The Weminuche is the largest wilderness (note to my non-US friends: this is a management designation) in Colorado, and it's pretty much directly outside our door (for certain values of 'directly outside'). Britt and I try to get there at least a couple of times a summer for backpacking or hiking. On this trip we were joined by our friends Mike, Shan, and Reggie.

We started from the Endlich Mesa trailhead, which is probably around 15 miles away as the crow flies, but 30 miles by road - and the last 10 are on a squiggly rough dirt road that takes an hour and a half to traverse. Luckily, our friend Jeff had come with us; he would hike with us a couple of miles, then hike back out and drive our van back. The rest of us would return on the Durango & Silverton Narrow Gauge Train.

Endlich Mesa is a long ridge that runs roughly south to north. We stopped for lunch at a place we could look over a saddle to the east and see the smoke of the West Fork Complex wildfire.
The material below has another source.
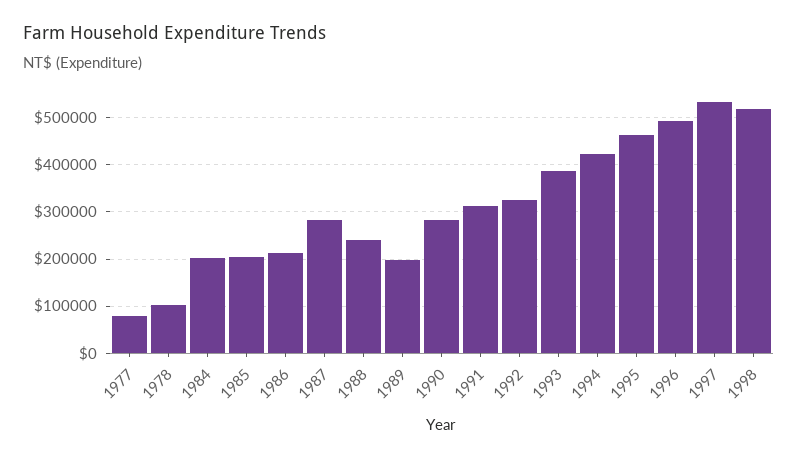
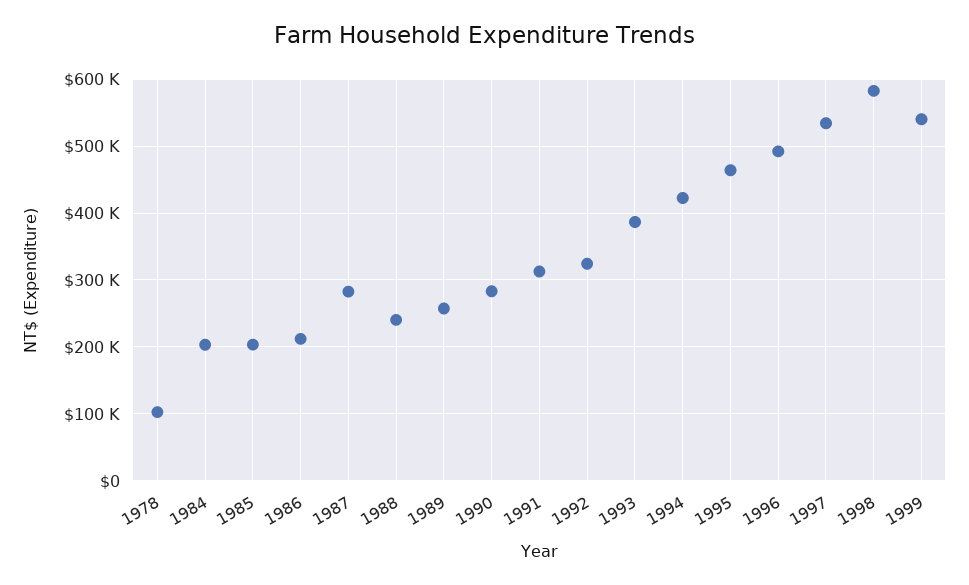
1977: 80000 -> none
1989: 200000 -> 260000
1998: 520000 -> 580000
1999: none -> 540000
on Endlich Mesa smoke to the east

At the point where the ridge turns a bit to the east we descended along a small creek into the Florida River valley. This river is Durango's main water supply, and at the bottom of the valley is the city reservoir - no wonder our water tastes so delicious!

along City Reservoir

Then we climbed up the other side of the Florida valley to camp by Lake Marie. Looking back, we got lovely views of Mt Sheridan, which we climbed as part of our Labor Day weekend backpack last year. It looked quite spectacular in the alpenglow as well:

Alpenglow on Mt. Sheridan

The next day Britt, Michael and I did a little day jaunt farther up the Florida River valley to the Castilleja Lakes, where Britt and I had camped on a backpack trip ten years ago. (I had always thought the name came from the fortification-like cliffs above the lakes, but while leafing through a wildflower guide before the trip I noticed that it is the Latin name for the Indian Paintbrush genus, which grows lavishly in this area.) Britt fished, Michael wandered, and I sat on rocks and read the second Brother Cadfael mystery on my e-reader. We kept an eye out for elk, but the only wildlife we saw were a few chipmunks, trout (in the lakes) and swarms of (fortunately non-biting) flies, which were just hatching out.

Lower Castilleja Lake

We returned to our campsite and I read some more, while Britt joined Shan in fishing for dinner in Lake Marie. Yum trout!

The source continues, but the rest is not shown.